Innocent Sword - Comments

  • Comment swap

    So while I do love the plotline and find this very original, I have to agree that the rhythm is a bit off. Some of the words rhyme in a sort of odd way, which breaks the climax and makes reading a bit more difficult. I did spot a couple of mistakes but nothing that a good revision and a beta can't solve.

    The summary, however, is a bit of a let down and is off to a sort of negative start. You can put that in your author's note and make a summary that lets readers know what the story is about and draws them in.

    Keep writing!
    August 30th, 2016 at 08:52pm
  • I don't normally read poetry, so I'll do my best to do a good review.

    "Arrows fly in mid-air range." I think this is a good start because it starts with action.

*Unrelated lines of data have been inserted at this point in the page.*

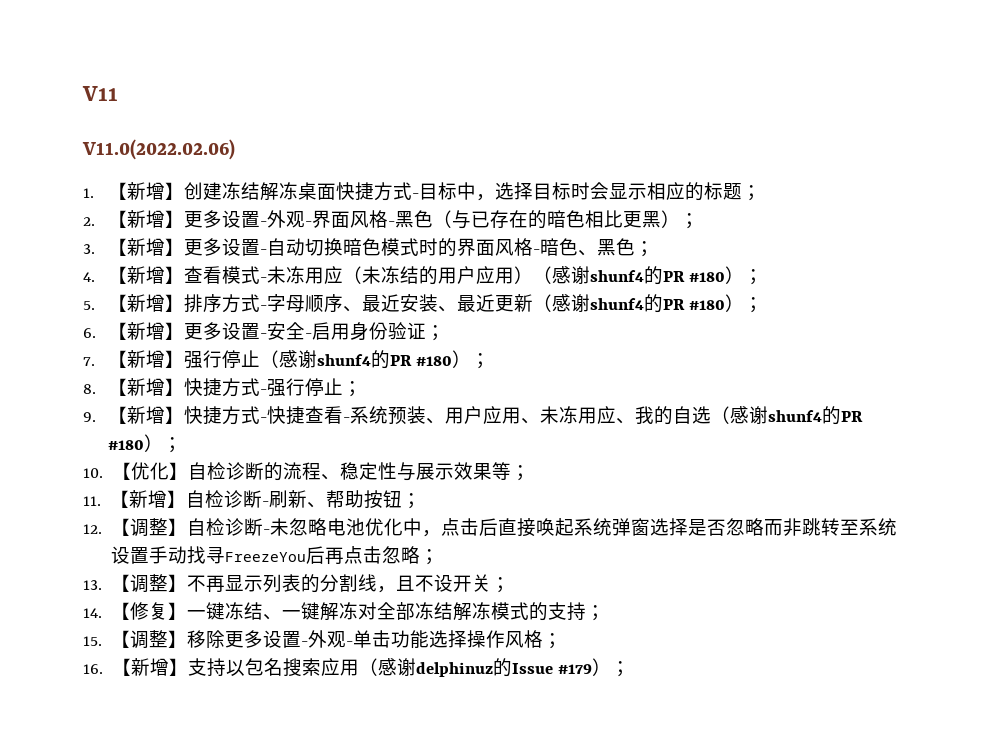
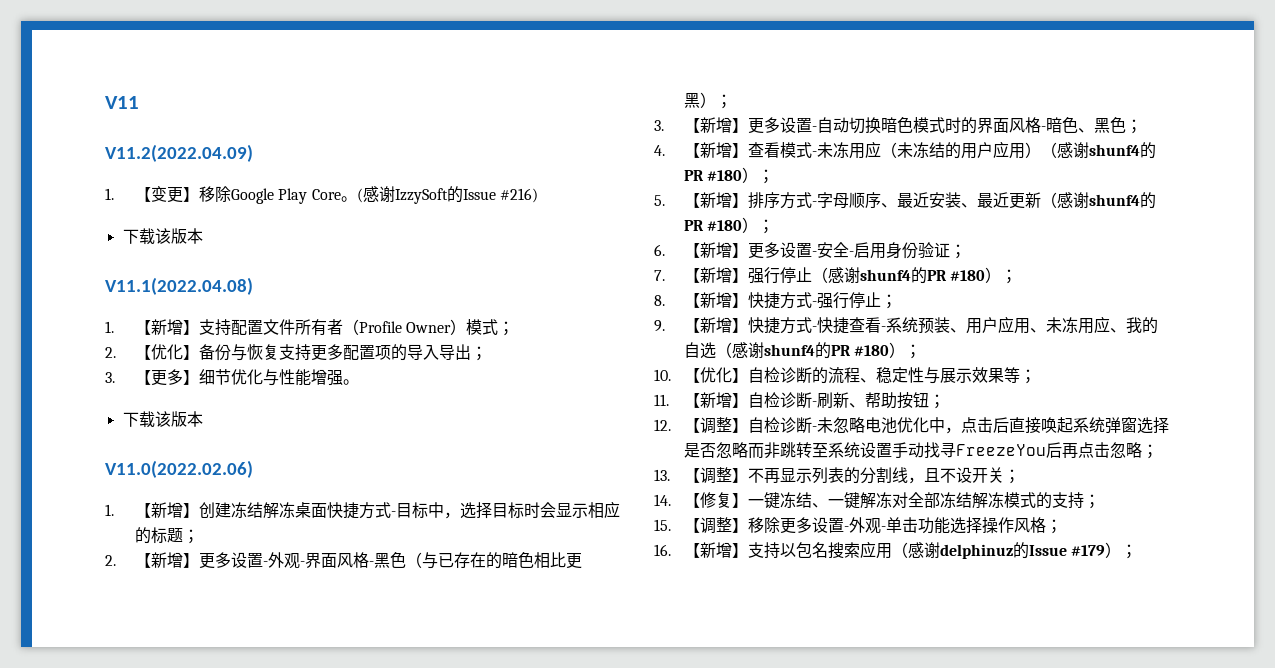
+ V11.2(2022.04.09)
+ 1.【变更】移除Google Play Core。(感谢IzzySoft的Issue #216)
+ 下载该版本
+ V11.1(2022.04.08)
+ 1.【新增】支持配置文件所有者（Profile Owner）模式；
+ 2.【优化】备份与恢复支持更多配置项的导入导出；
+ 3.【更多】细节优化与性能增强。
+ 下载该版本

It draws me in. To me it seems at first that they're in the middle of it, but not participating. Maybe trying to get away? I think this poem is really well written. I wish I could write poetry like this. It tells a pretty good story, and I find it rather easy to picture what's going on here. Great job! :)
    August 21st, 2016 at 05:58am
  • All the commenters before me have made some great points and given you some wonderful advise to work with, so I'll try my best not to repeat them too much but that's easier said than done since they covered a lot.

    This is really impressive because poetry is tough to keep up. Your rhyme schemes are pretty solid, but your rhythm is occasionally a little off. Your spelling and grammar are basically good. There are a couple grammatical errors,but nothing huge. You did a great job of introducing characters and conflict within the context of the poem, but setting is a little lacking. Your story is interesting and you managed to fit quite a bit in. I really hope you keep this up because it's definitely unique.
    November 25th, 2012 at 10:06am
  • @ discoveringclouds
    I finished the poetry type of this story check it out on my poems... thank you... Very Happy Smile Very Happy
    August 19th, 2012 at 01:12am
  • "Arrows were flying in mid-air range, as blood gushes out of a warrior’s chest, here, I lie in a stack of hay, waiting for a miraculous descent of the virgin mother.

    ”Luscelle, a servant of the Roman Army, emotionless, as if she’s numb to what she witnesses.

    >Blag!< A frightening sound of a forceful opening of the door, echoed throughout the whole barn. Afraid, she held her arms and crouched like a fetus, trembling in fright.

    “AARRRGHH!” she shouted as a speculatore grabbed her bruised pale skin.

    “No! please! Let me go!” she begged yet not a sympathy was given.

    Luscelle bit her enemy’s arm and ran to the peak of her toes. She ran to the point of nowhere.

    >Thud!< Unexpectedly, she bumped to a hard and bronze armor in front of her.

    “Halt!” The man shouted.

    Luscelle crouched backwards, as her eyes bulged out of fright in front of a silver sword pointing to her void. As she looked to the man’s emblem, she noted her as a roman army soldier, a centurion. “Get up! Now!” the man yelled at her lowering his sword. Luscelle got up yet as she looked to the eyes of the Centurion, she saw a peaceful and sophisticated calm blue eyes. Without further ado, the man grabbed and dragged her. As if he was in a terrible hurry.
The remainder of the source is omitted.